Here the job is to transcribe the data exactly while omitting the images.

^^^^

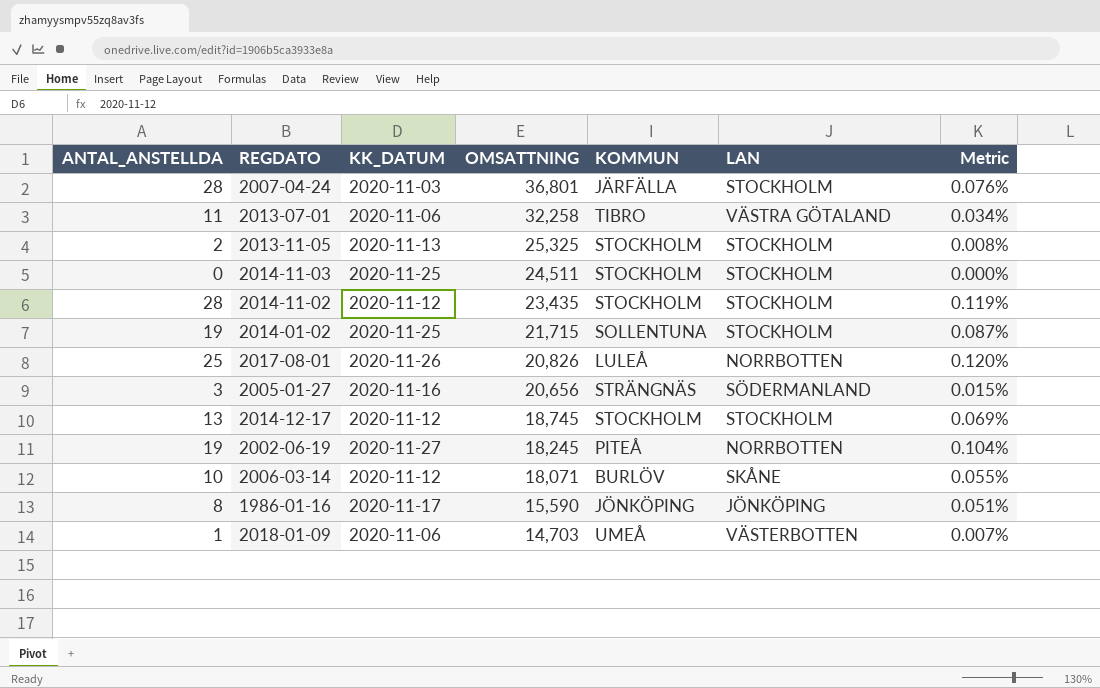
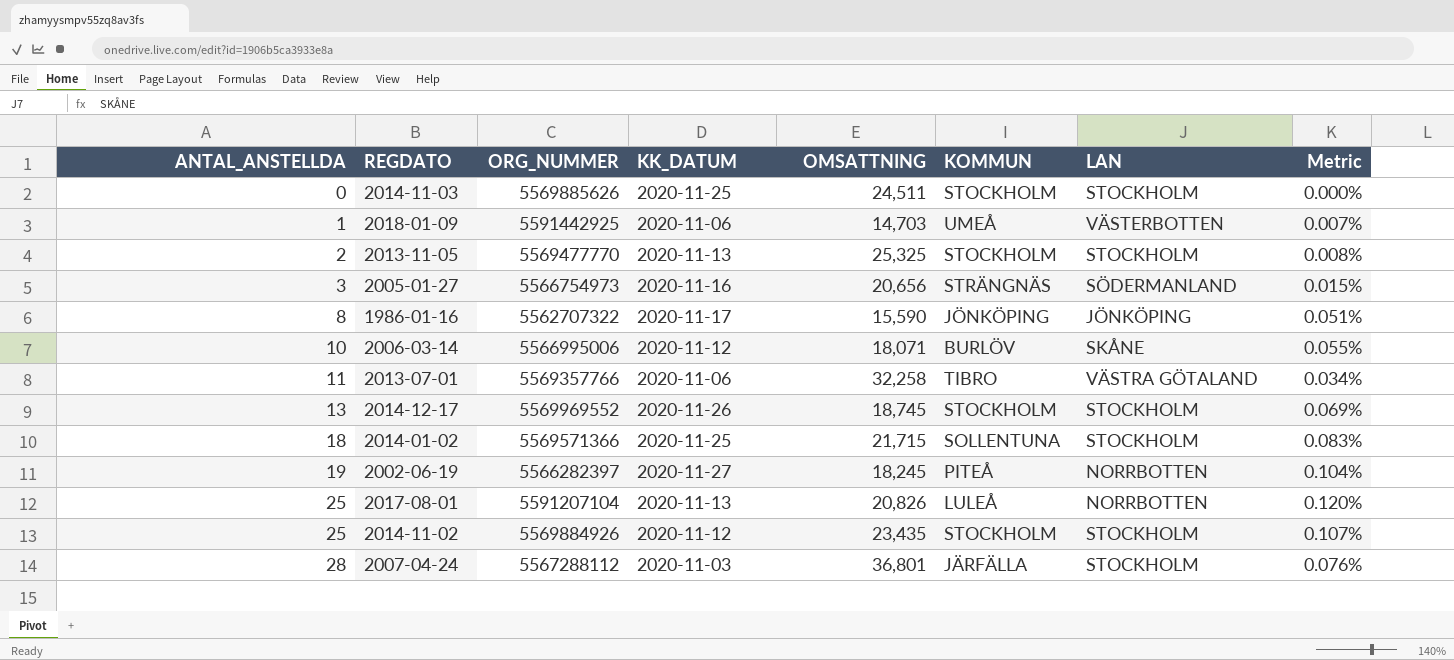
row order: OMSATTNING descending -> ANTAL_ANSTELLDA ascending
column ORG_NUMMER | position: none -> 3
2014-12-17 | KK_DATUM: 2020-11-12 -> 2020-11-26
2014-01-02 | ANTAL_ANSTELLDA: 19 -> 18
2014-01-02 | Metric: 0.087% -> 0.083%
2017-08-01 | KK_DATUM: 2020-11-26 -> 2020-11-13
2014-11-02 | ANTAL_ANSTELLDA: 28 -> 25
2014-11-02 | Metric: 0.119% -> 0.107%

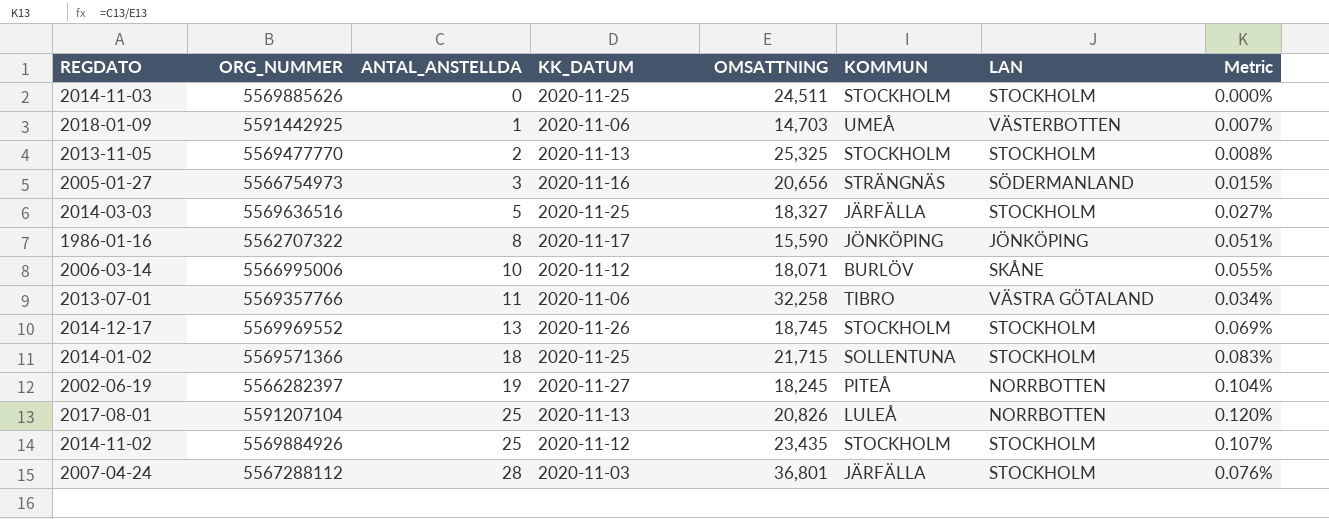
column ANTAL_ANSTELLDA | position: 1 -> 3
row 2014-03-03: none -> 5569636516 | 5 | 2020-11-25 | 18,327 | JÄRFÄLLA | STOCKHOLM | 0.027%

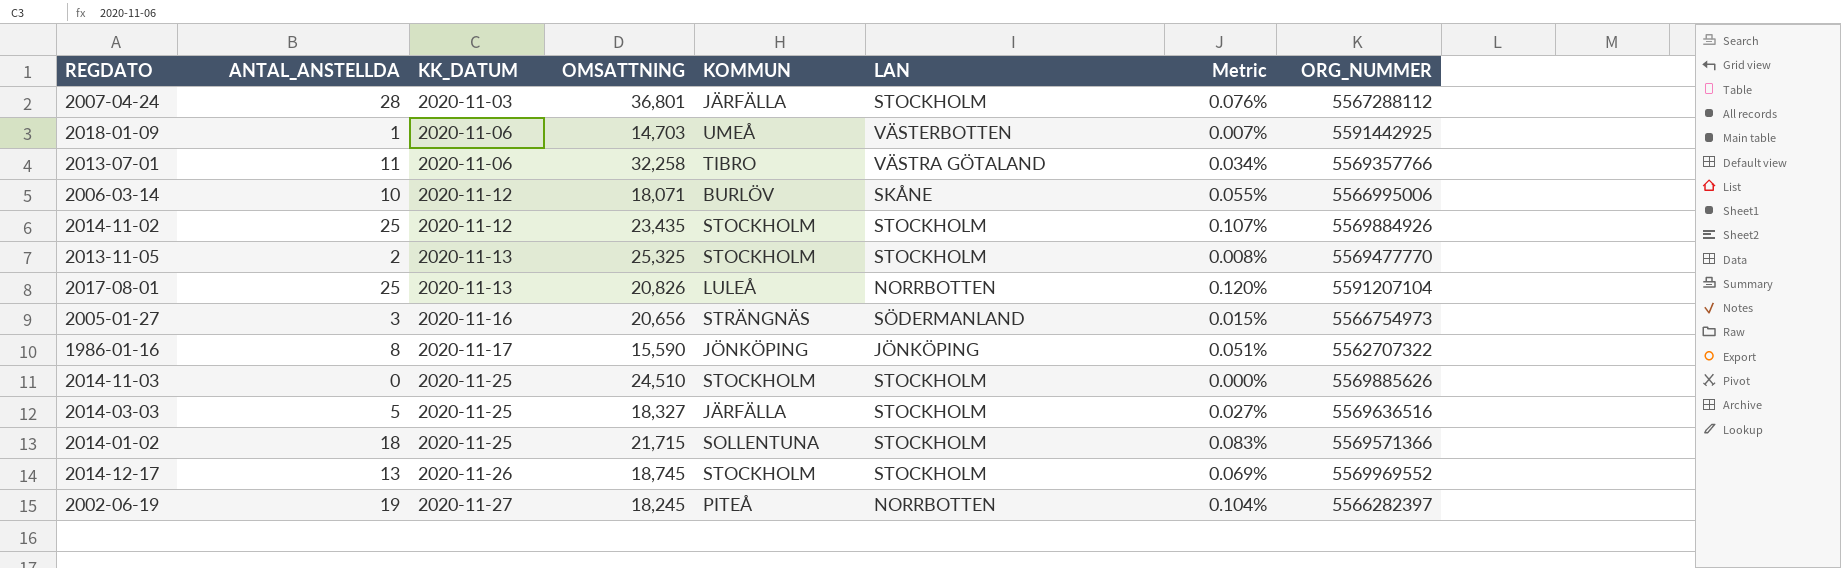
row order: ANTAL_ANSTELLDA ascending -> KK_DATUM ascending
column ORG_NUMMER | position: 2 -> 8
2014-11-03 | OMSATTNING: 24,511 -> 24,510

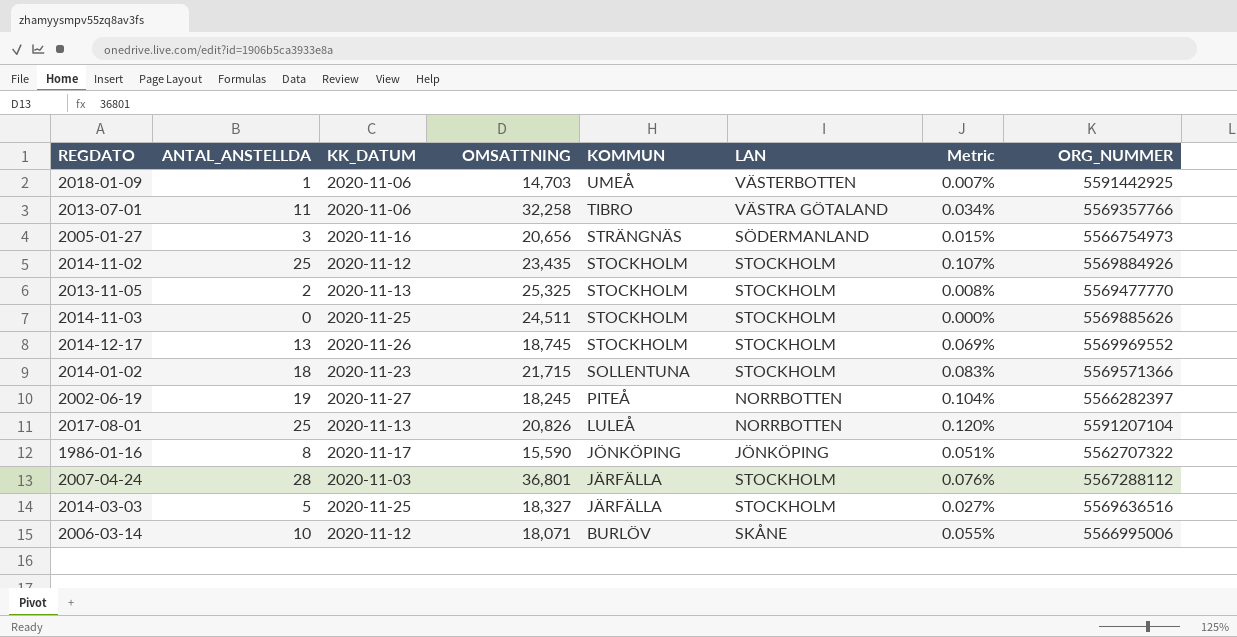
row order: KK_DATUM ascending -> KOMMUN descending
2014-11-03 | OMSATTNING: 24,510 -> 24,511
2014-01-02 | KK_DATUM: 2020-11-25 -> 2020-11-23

^^^^

## Response
row order: OMSATTNING descending -> ANTAL_ANSTELLDA ascending
column ORG_NUMMER | position: none -> 3
2014-12-17 | KK_DATUM: 2020-11-12 -> 2020-11-26
2014-01-02 | ANTAL_ANSTELLDA: 19 -> 18
2014-01-02 | Metric: 0.087% -> 0.083%
2017-08-01 | KK_DATUM: 2020-11-26 -> 2020-11-13
2014-11-02 | ANTAL_ANSTELLDA: 28 -> 25
2014-11-02 | Metric: 0.119% -> 0.107%

column ANTAL_ANSTELLDA | position: 1 -> 3
row 2014-03-03: none -> 5569636516 | 5 | 2020-11-25 | 18,327 | JÄRFÄLLA | STOCKHOLM | 0.027%

row order: ANTAL_ANSTELLDA ascending -> KK_DATUM ascending
column ORG_NUMMER | position: 2 -> 8
2014-11-03 | OMSATTNING: 24,511 -> 24,510

row order: KK_DATUM ascending -> KOMMUN descending
2014-11-03 | OMSATTNING: 24,510 -> 24,511
2014-01-02 | KK_DATUM: 2020-11-25 -> 2020-11-23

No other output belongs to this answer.